Hans (Hanns) Aldo Schimmerling
Hanns Aldo Schimmerling (5 September 1900, Brno - 10 November 1967, Kingston, NY) commenced medicine studies in Vienna, but studied composition and orchestral conducting with Zemlinsky in Prague from 1920 as one of the first students at the newly founded 'Deutsche Akademie für Musik und darstellende Kunst'. Records also mention Franz Schreker as one of his teachers, as well as reporting a first performance of a new composition in 1920.
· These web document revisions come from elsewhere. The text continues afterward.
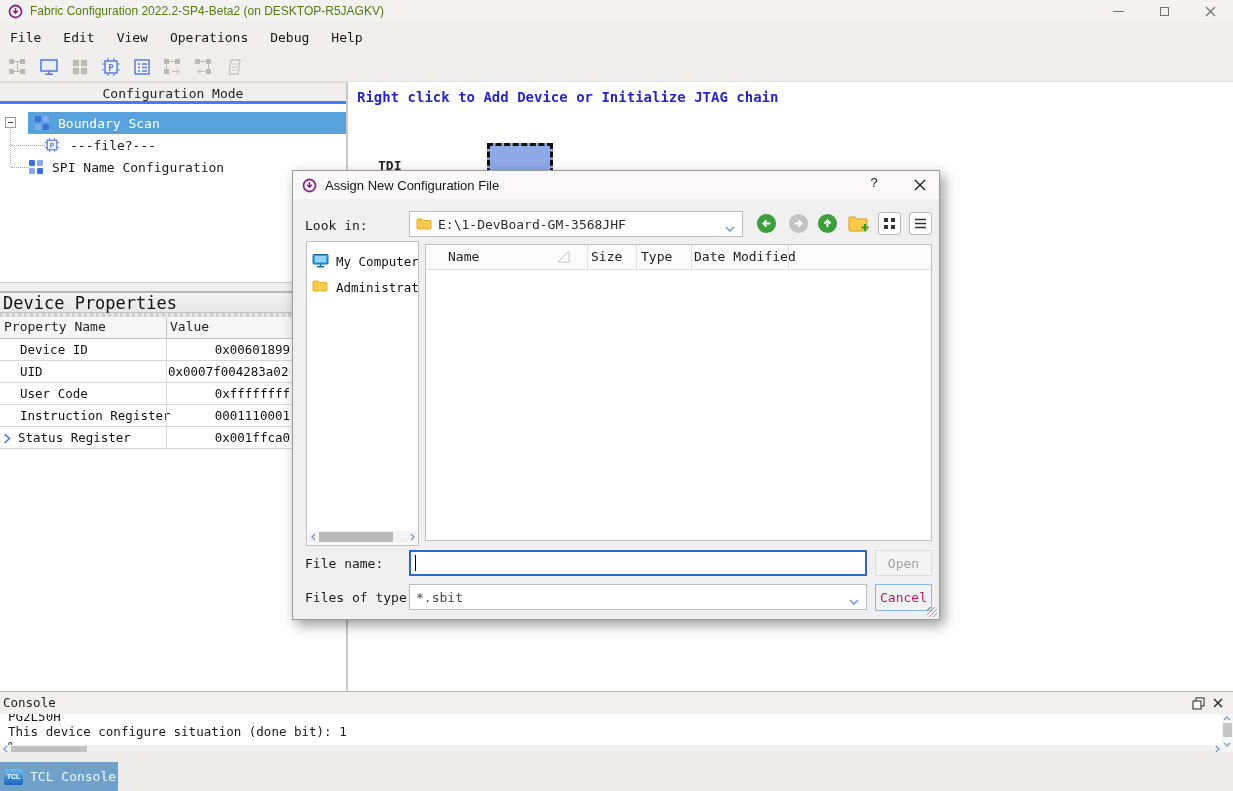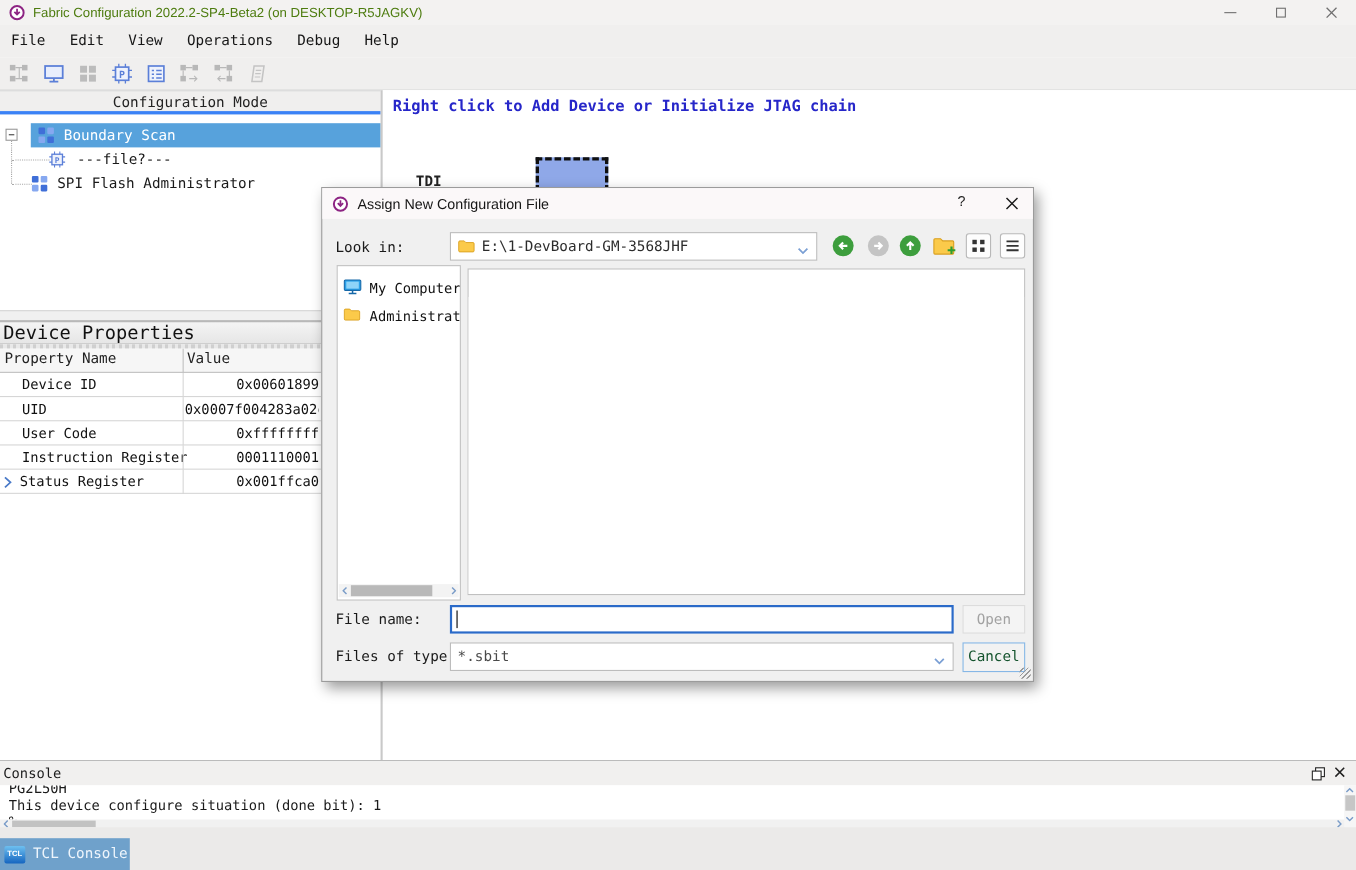--- a/index.html
+++ b/index.html
@@ -261,7 +261,7 @@
               <rect x="9" y="9" width="6" height="6" rx="1" fill="#3f6fd8"></rect>
             </svg>
         </span>
-        <span style="margin-left:8px;">SPI Flash Administrator</span>
+        <span style="margin-left:8px;">SPI Name Configuration</span>
       </div>
     </div>
 

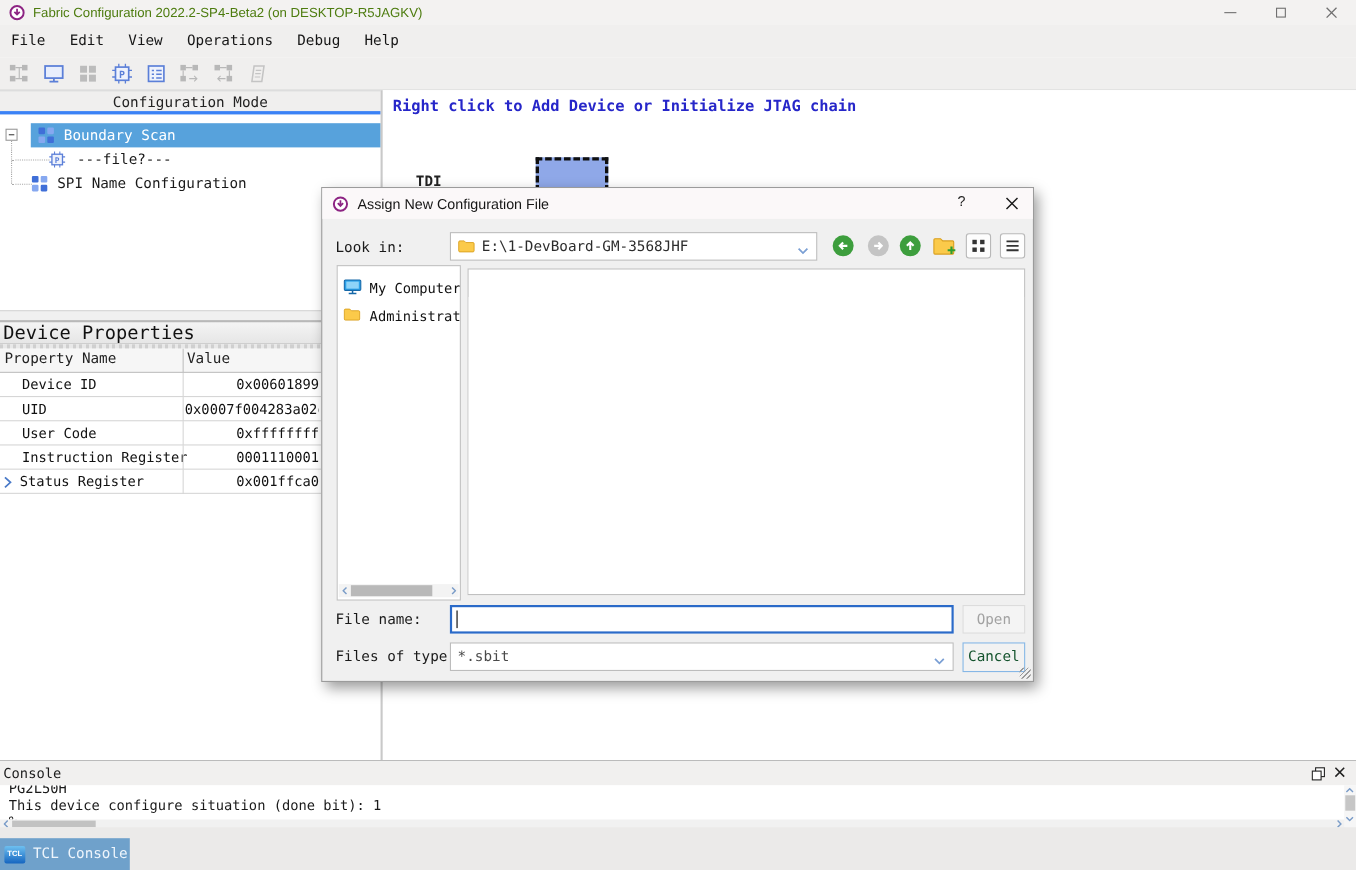--- a/index.html
+++ b/index.html
@@ -480,6 +480,21 @@
     </div>
 
     <div class="filelist">
+      <div class="fl-head">
+        <span class="fl-col" style="left:22px;">Name</span>
+        <span style="position:absolute; left:130px; top:5px;">
+          <svg width="15" height="13" viewBox="0 0 15 13">
+              <path d="M2 12L13 1v11z" fill="#fff" stroke="#c6c6c6"></path>
+            </svg>
+        </span>
+        <div class="fl-div" style="left:161px;"></div>
+        <span class="fl-col" style="left:165px;">Size</span>
+        <div class="fl-div" style="left:210px;"></div>
+        <span class="fl-col" style="left:215px;">Type</span>
+        <div class="fl-div" style="left:265px;"></div>
+        <span class="fl-col" style="left:268px;">Date Modified</span>
+        <div class="fl-div" style="left:362px;"></div>
+      </div>
       <div class="fl-body"></div>
     </div>
 

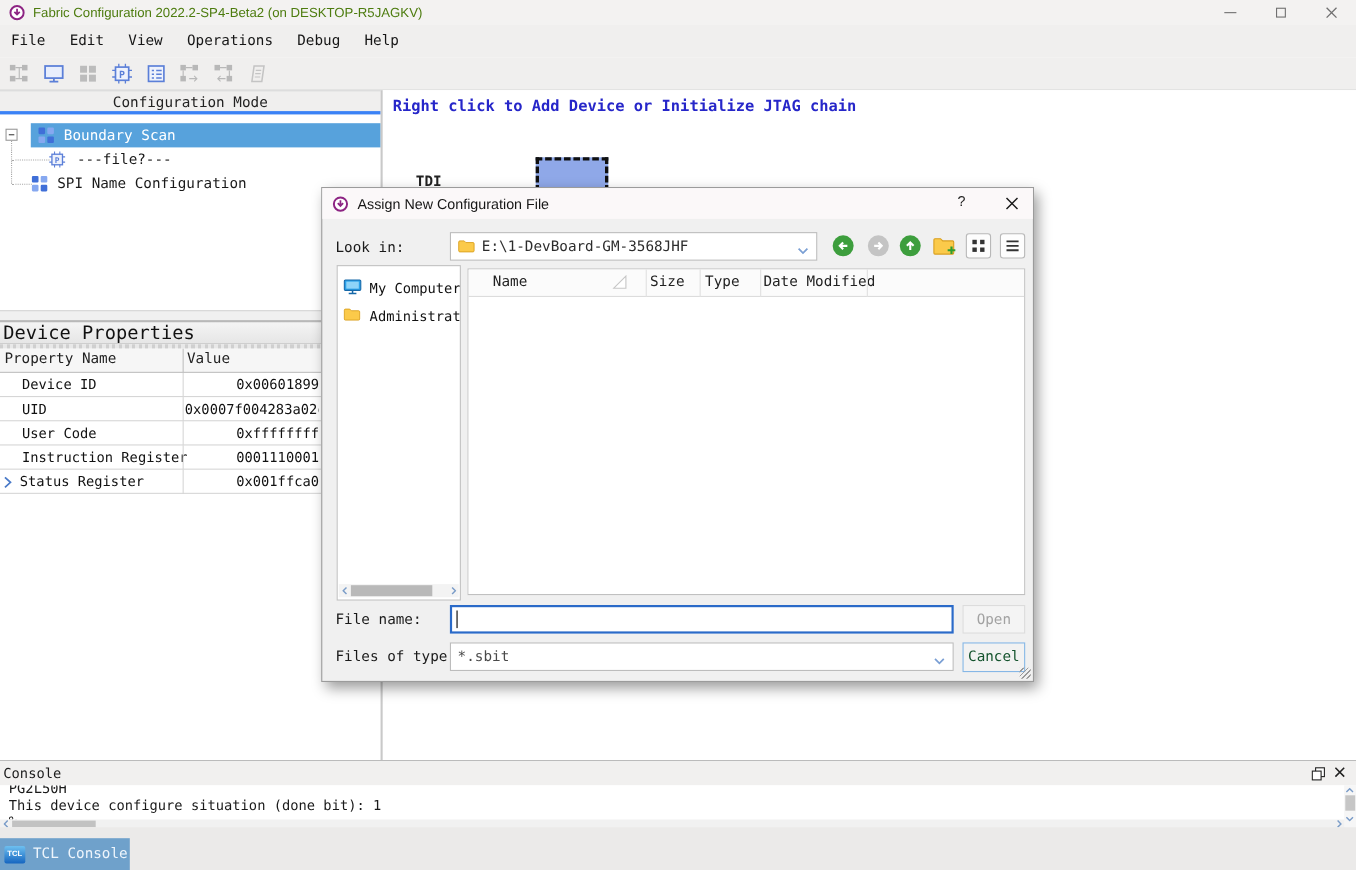--- a/index.html
+++ b/index.html
@@ -105,7 +105,7 @@
   .caret { position:absolute; left:4px; top:3px; width:1px; height:16px; background:#000; }
   .btn { position:absolute; width:57px; height:26px; display:flex; align-items:center; justify-content:center; font-size:13px; }
   .btn-open { background:#f4f4f4; border:1px solid #dcdcdc; color:#a2a2a2; }
-  .btn-cancel { background:#f2f2f2; border:1px solid #86b7e6; color:#14532d; height:27px; }
+  .btn-cancel { background:#f2f2f2; border:1px solid #86b7e6; color:#be185d; height:27px; }
   .grip { position:absolute; right:2px; bottom:2px; width:10px; height:10px;
           background:repeating-linear-gradient(135deg,transparent 0 2px,#9a9a9a 2px 3px); }
 </style>

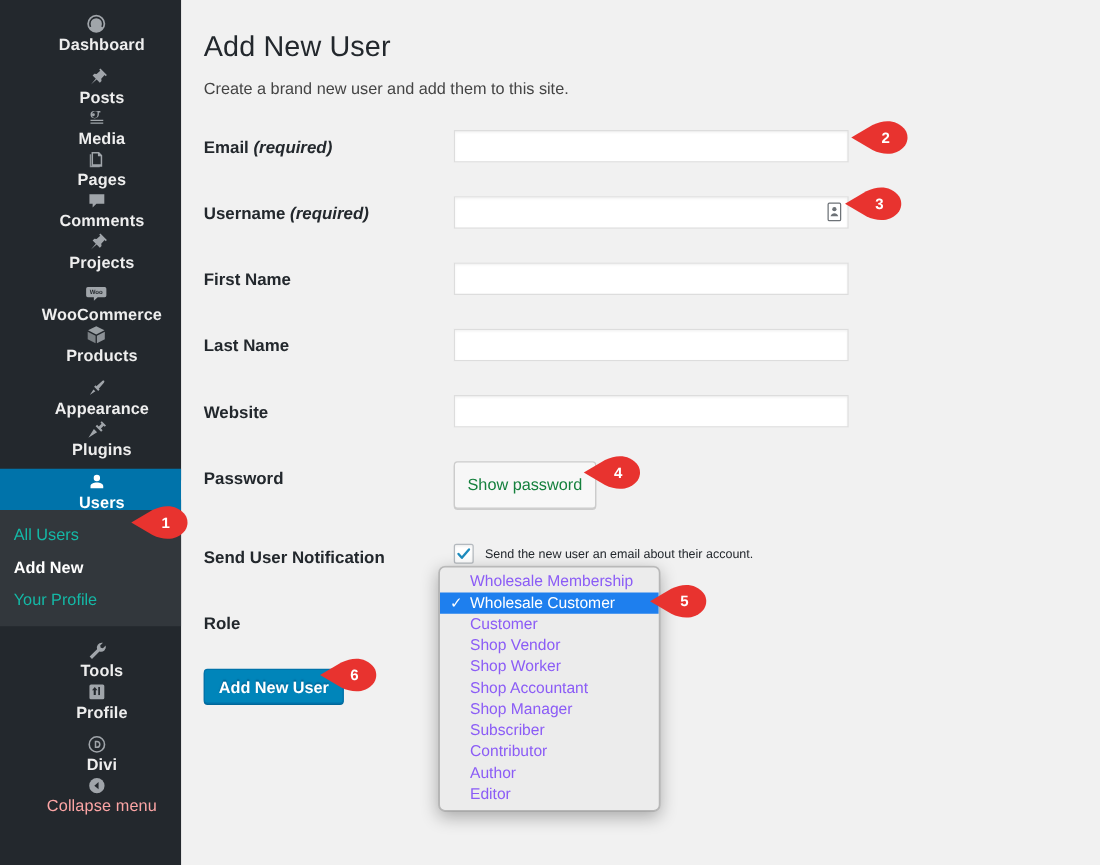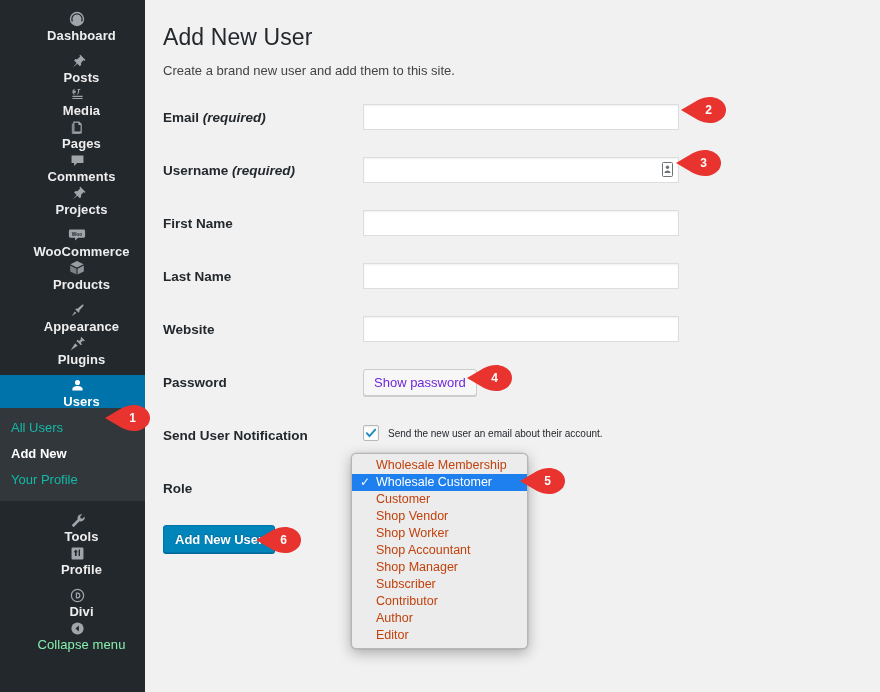--- a/index.html
+++ b/index.html
@@ -172,10 +172,10 @@
     border: 1px solid #ccc;
     border-radius: 3px;
     box-shadow: 0 1px 0 #ccc;
-    color: #6d28d9;
+    color: #15803d;
     font-size: 13px;
     line-height: 24px;
-    height: 27px;
+    height: 38px;
     padding: 0 10px;
     font-family: inherit;
     cursor: pointer;

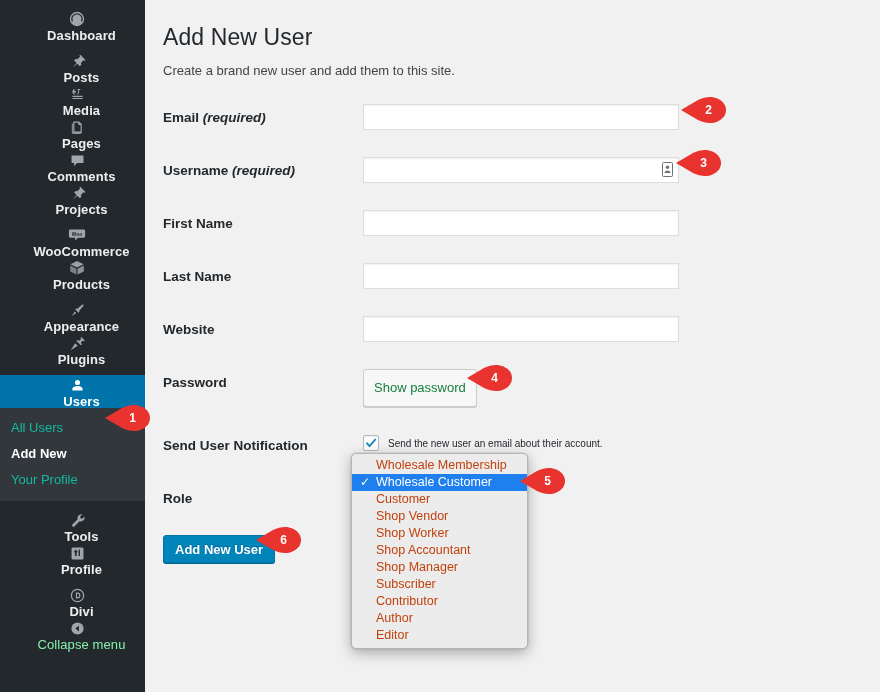--- a/index.html
+++ b/index.html
@@ -231,7 +231,7 @@
     font-size: 12.5px;
     line-height: 17px;
     height: 17px;
-    color: #c2410c;
+    color: #8b5cf6;
     padding: 0 6px 0 24px;
     position: relative;
     white-space: nowrap;

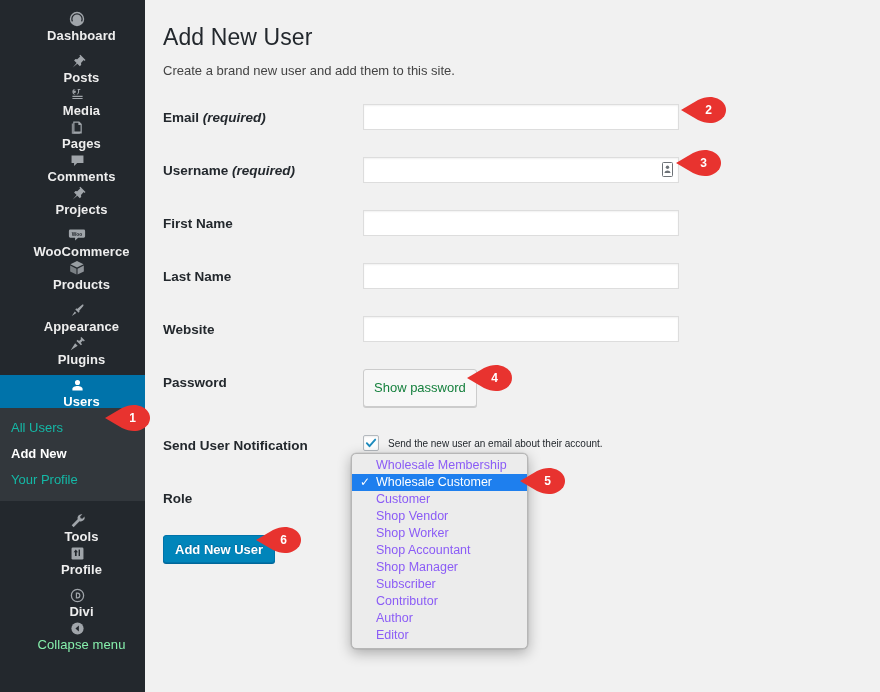--- a/index.html
+++ b/index.html
@@ -51,7 +51,7 @@
   }
   .menu-item .mi-label { margin-left: 9px; letter-spacing: .1px; }
 
-  .menu-item.dim { color: #86efac; font-weight: 400; }
+  .menu-item.dim { color: #fca5a5; font-weight: 400; }
 
   .menu-item.current {
     background: #0073aa;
In the 1924/25 season Schimmerling conducted at Zemlinsky’s 'Neue Deutsche Theater', where he became a colleague of Viktor Ullmann. His compositions were performed with some regularity, and in one of Zemlinsky’s concerts he conducted the first performance of his own Die Kirschblüte, a work for baritone and large orchestra. The programme also included pieces by Ullmann and Schulhoff.
A year before, his 6 Miniaturen für Kammerorchester (1922) had been premiered at an evening organised by the Prague 'Verein für musikalische Privataufführungen', on which occasion music by Ullmann and Krenek was also played.
Schimmerling first visited the USA in 1926, accompanying the singer Michael Bohnen on the piano. From 1934 he collaborated with the writer Josef Luitpold Stern, who had emigrated from Austria, composing songs for the workers’ movement to Stern’s politically engaged texts. Shortly before Hitler’s occupation of the Czech Socialist Republic, Schimmerling emigrated to the USA and became American citizen in 1944. Only a few of his works have been published, while most are lost.